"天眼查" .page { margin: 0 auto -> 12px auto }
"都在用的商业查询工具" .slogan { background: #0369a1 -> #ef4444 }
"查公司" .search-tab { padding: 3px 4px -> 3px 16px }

* * *

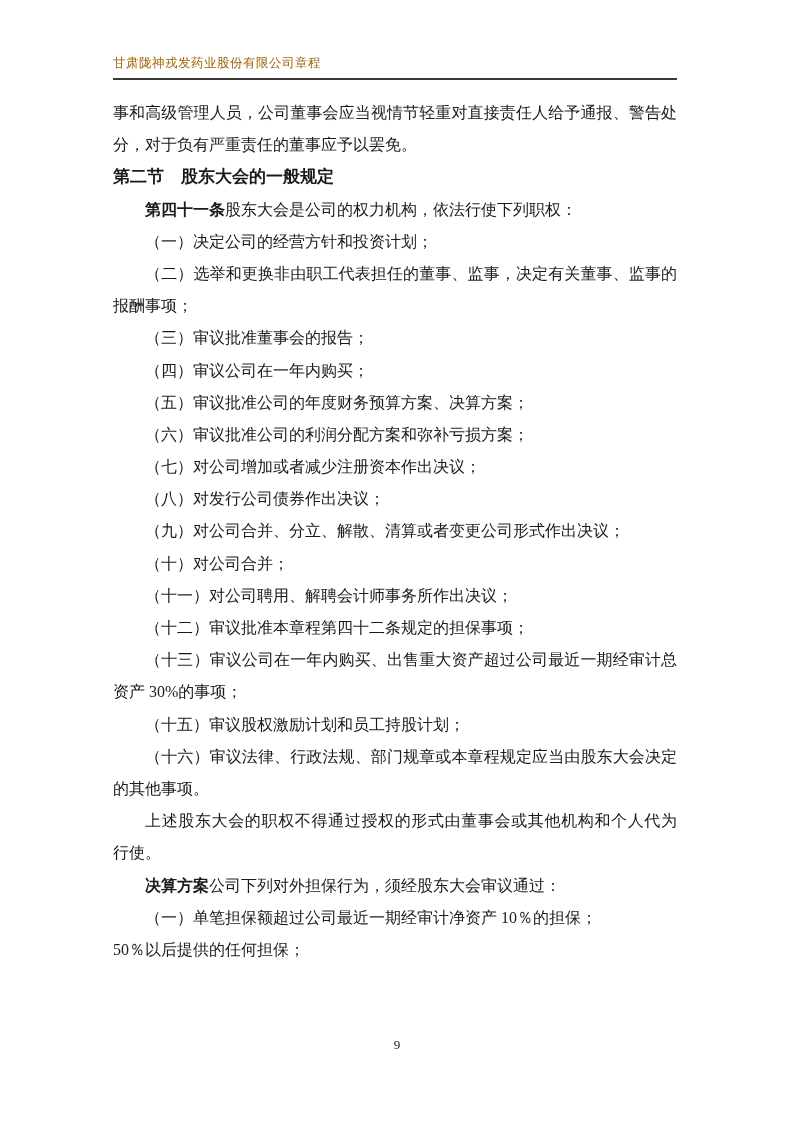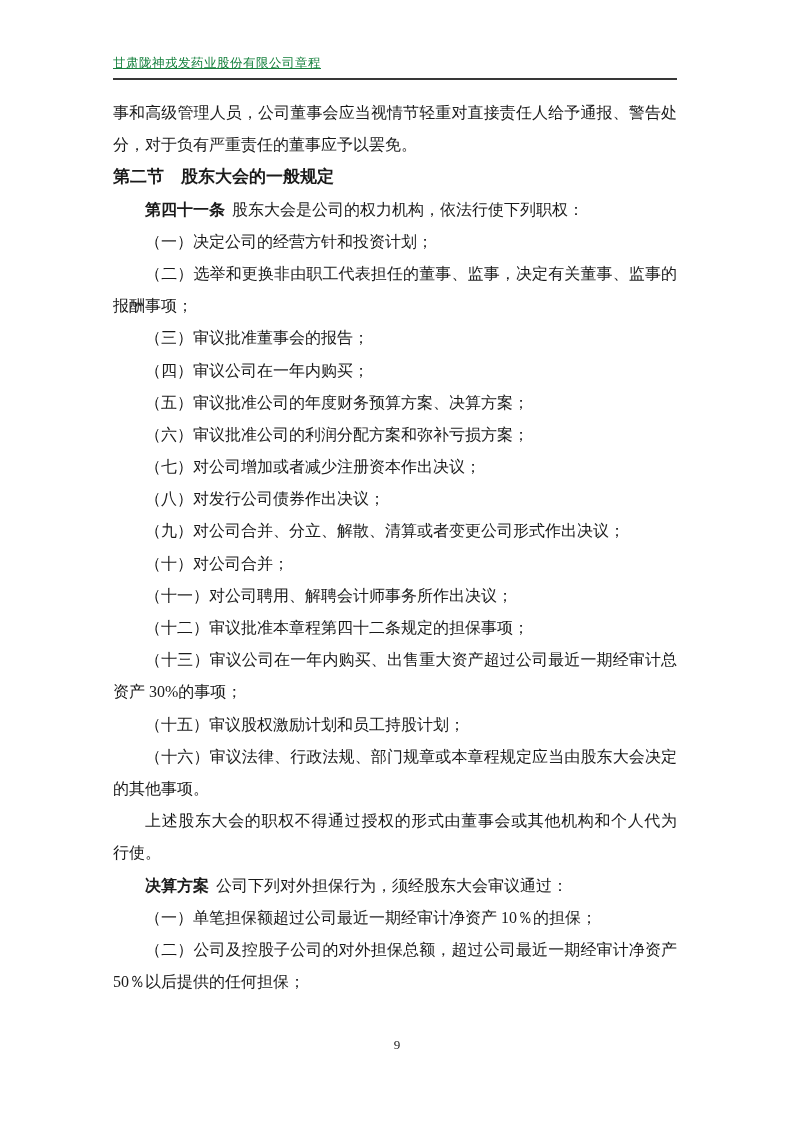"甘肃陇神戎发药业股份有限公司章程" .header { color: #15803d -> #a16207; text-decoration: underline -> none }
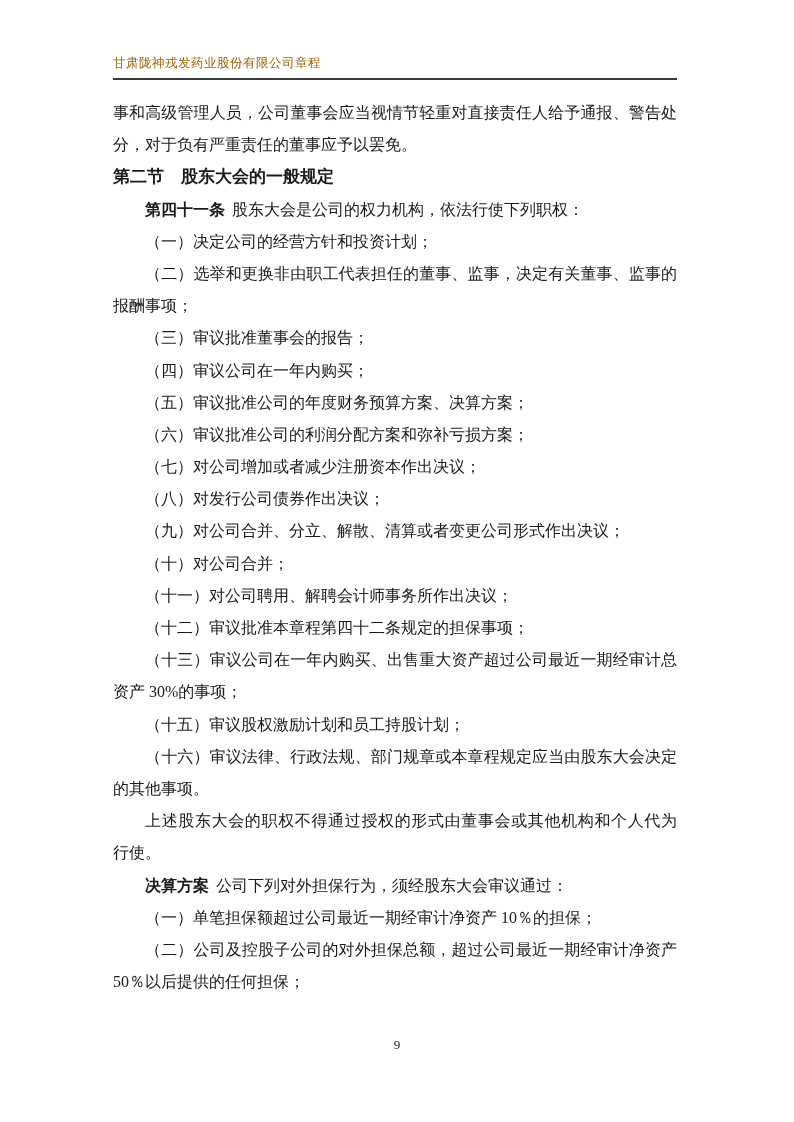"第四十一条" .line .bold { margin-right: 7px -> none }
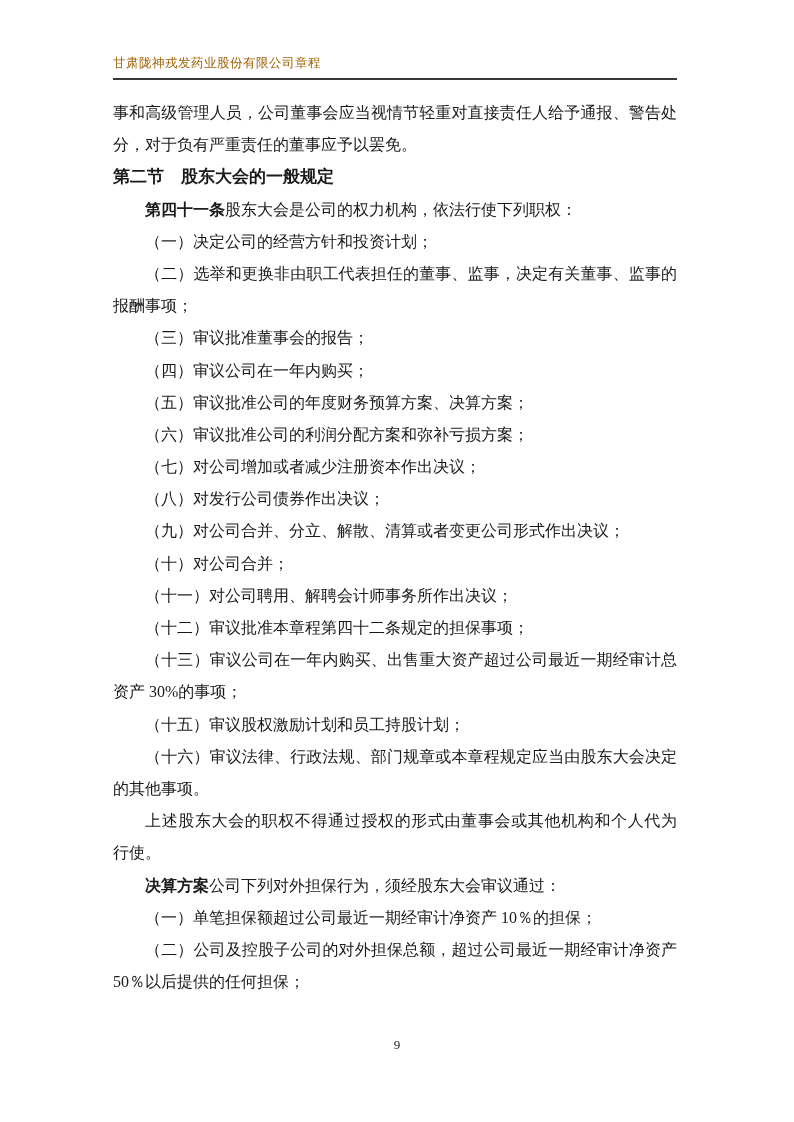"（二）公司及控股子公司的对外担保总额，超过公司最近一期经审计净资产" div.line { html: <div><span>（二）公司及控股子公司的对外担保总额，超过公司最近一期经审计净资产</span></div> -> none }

**Exercise prompt:**
In the entries above, please find the line with "margin: 0 auto" and the line with "padding: 3px 4px", then write out exactly those two lines and every line between them, and nothing more.

**Output of the task:**
"天眼查" .page { margin: 0 auto -> 12px auto }
"都在用的商业查询工具" .slogan { background: #0369a1 -> #ef4444 }
"查公司" .search-tab { padding: 3px 4px -> 3px 16px }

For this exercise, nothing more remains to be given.